*Exercise:*
Find the line that contains "background: #80848f; border-radius: 5px;" in the records below, then repeat exactly that line and each one after it, leaving pictures out.

[[ Listed entries, beginning ]]

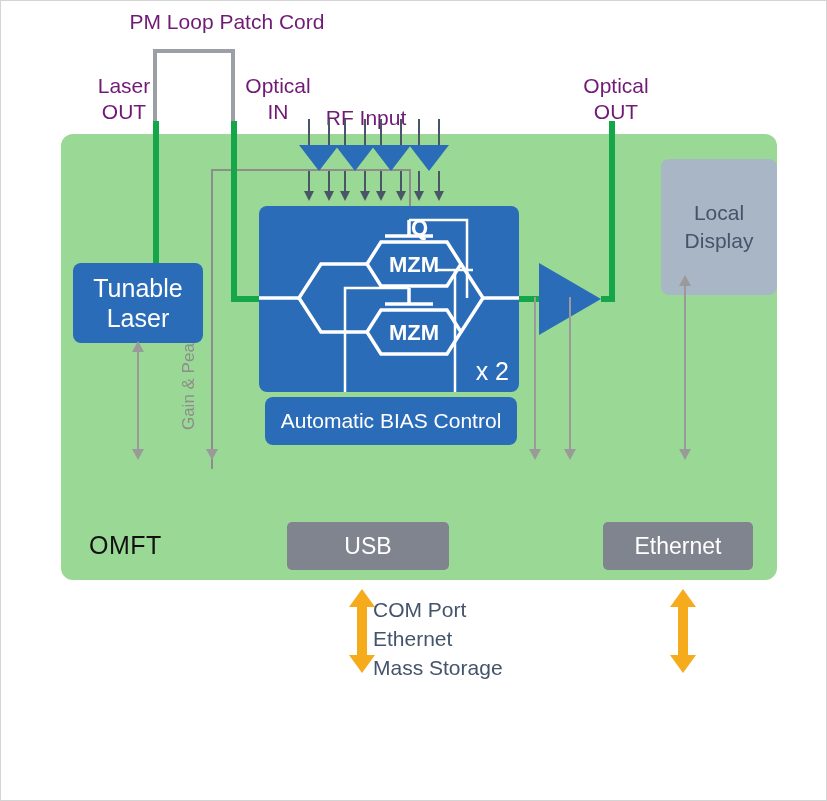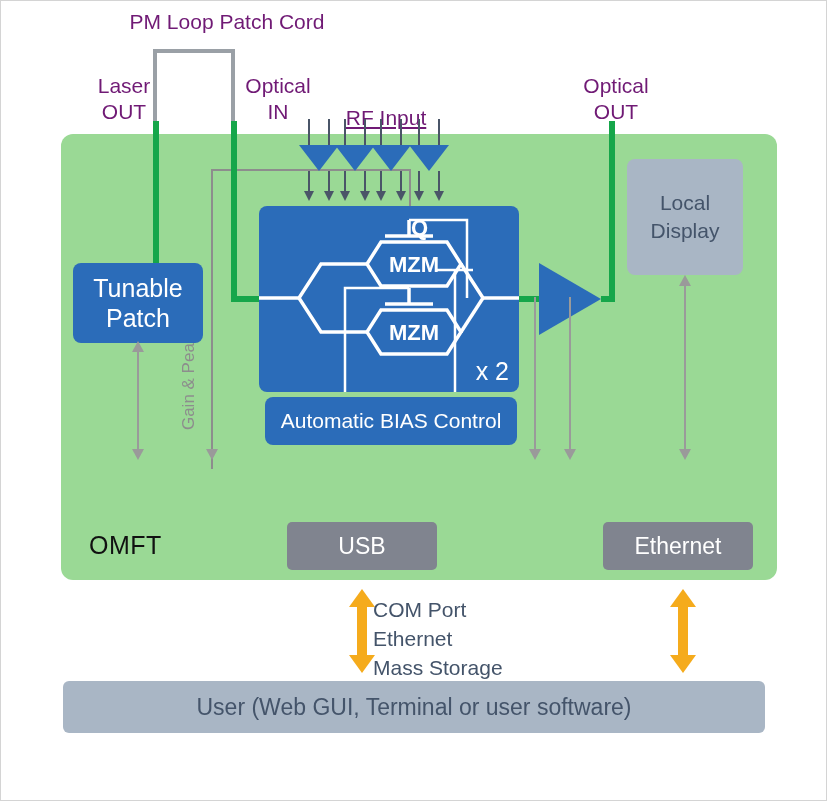--- a/index.html
+++ b/index.html
@@ -30,7 +30,7 @@
   #patchcord-label { left: 96px; top: 8px; width: 260px; font-size: 21px; text-align: center; }
   #laser-out-label  { left: 70px;  top: 72px; width: 106px; }
   #optical-in-label { left: 222px; top: 72px; width: 110px; }
-  #rf-input-label   { left: 320px; top: 104px; width: 130px; text-decoration: underline; }
+  #rf-input-label   { left: 300px; top: 104px; width: 130px; }
   #optical-out-label{ left: 548px; top: 72px; width: 134px; }
 
   

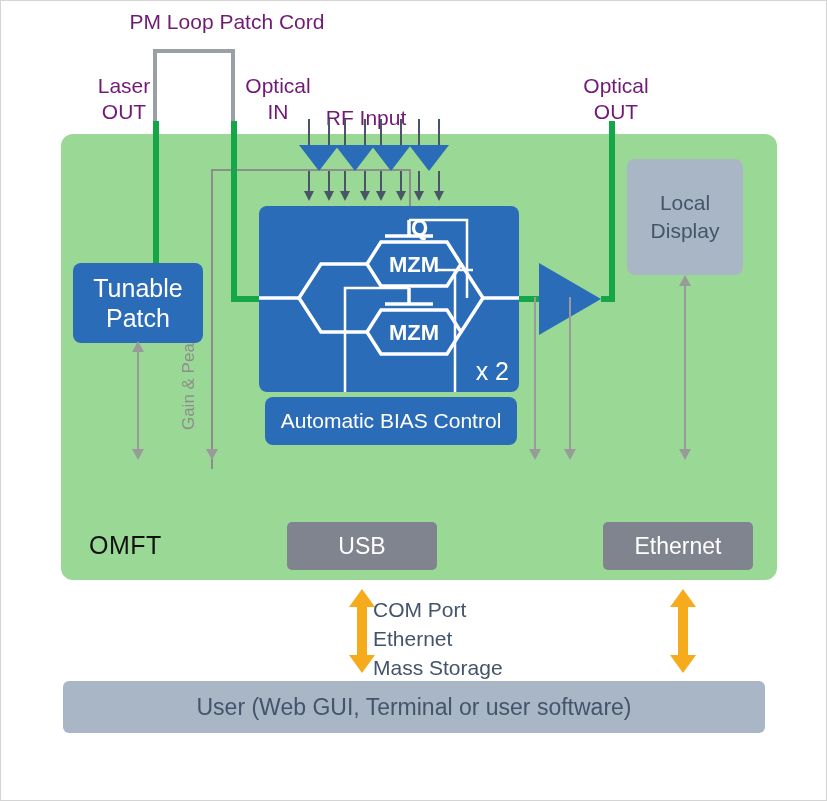--- a/index.html
+++ b/index.html
@@ -152,7 +152,7 @@
 
   
   #local-display {
-    left: 626px; top: 158px; width: 116px; height: 116px;
+    left: 660px; top: 158px; width: 116px; height: 136px;
     background: #a9b6c5; border-radius: 8px;
     color: #44546a; font-size: 21px; line-height: 28px;
     display: flex; align-items: center; justify-content: center;

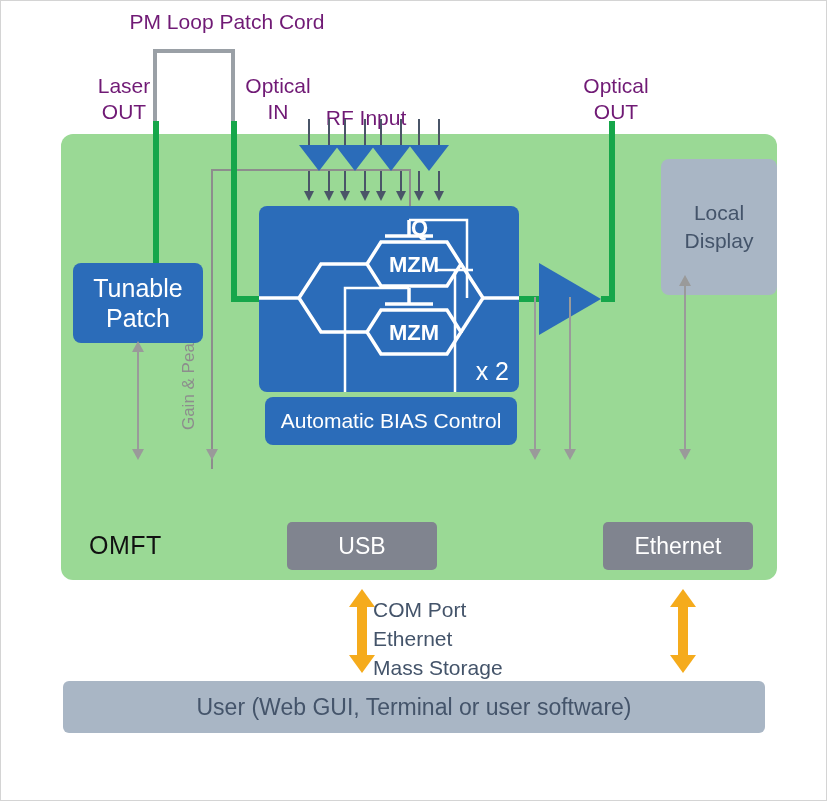--- a/index.html
+++ b/index.html
@@ -267,7 +267,7 @@
   <div class="abs fibre" id="fibre-out-vert"></div>
 
   <div class="abs" id="tunable-laser">Tunable
-Patch</div>
+Laser</div>
 
   <div class="rf-group" style="left:298px">
     <div class="rf-stem"></div>

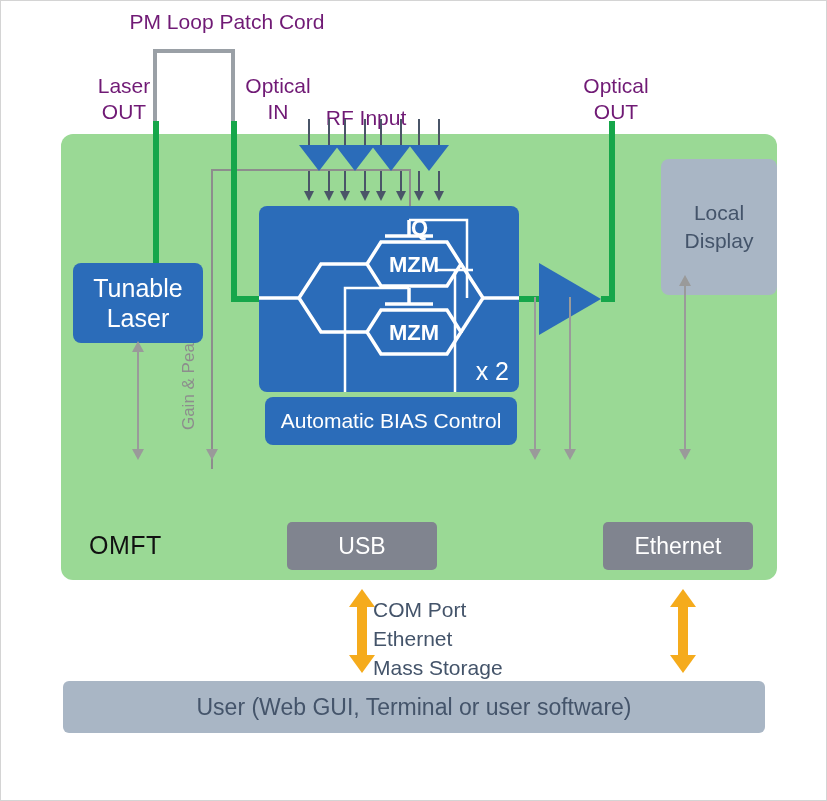--- a/index.html
+++ b/index.html
@@ -169,7 +169,7 @@
 
   
   #usb-box {
-    left: 286px; top: 521px; width: 150px; height: 48px;
+    left: 286px; top: 521px; width: 162px; height: 48px;
     background: #80848f; border-radius: 5px;
     color: #ffffff; font-size: 23px;
     display: flex; align-items: center; justify-content: center;

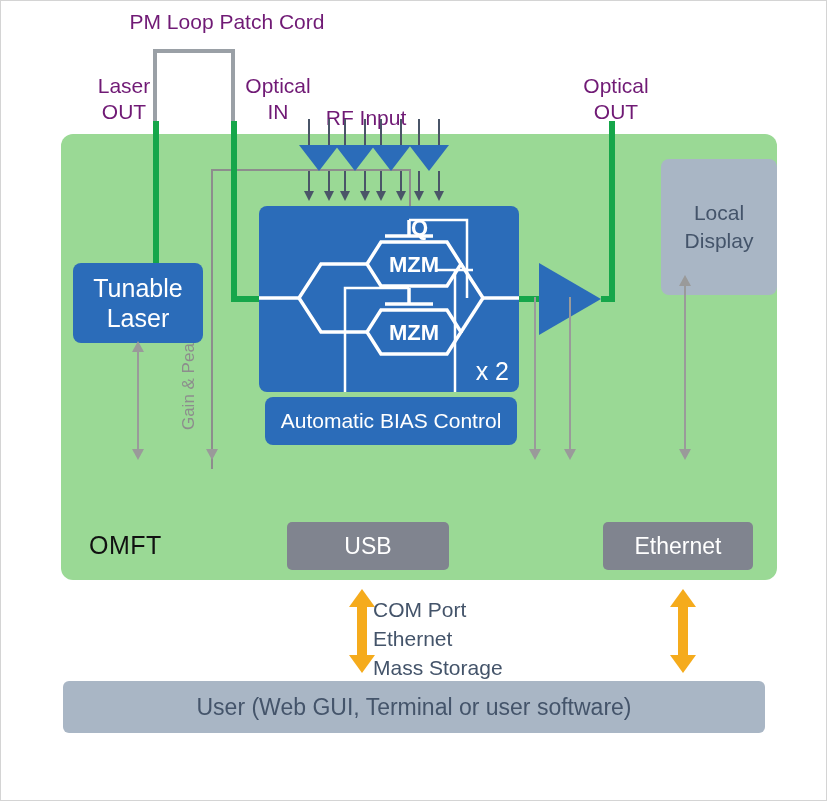--- a/index.html
+++ b/index.html
@@ -378,7 +378,6 @@
 Ethernet
 Mass Storage</div>
 
-  <div class="abs" id="user-bar">User (Web GUI, Terminal or user software)</div>
 
   <div class="abs" id="omft-label">OMFT</div>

[[ Listed entries, end ]]

*Exercise solution:*
     background: #80848f; border-radius: 5px;
     color: #ffffff; font-size: 23px;
     display: flex; align-items: center; justify-content: center;

--- a/index.html
+++ b/index.html
@@ -378,7 +378,6 @@
 Ethernet
 Mass Storage</div>
 
-  <div class="abs" id="user-bar">User (Web GUI, Terminal or user software)</div>
 
   <div class="abs" id="omft-label">OMFT</div>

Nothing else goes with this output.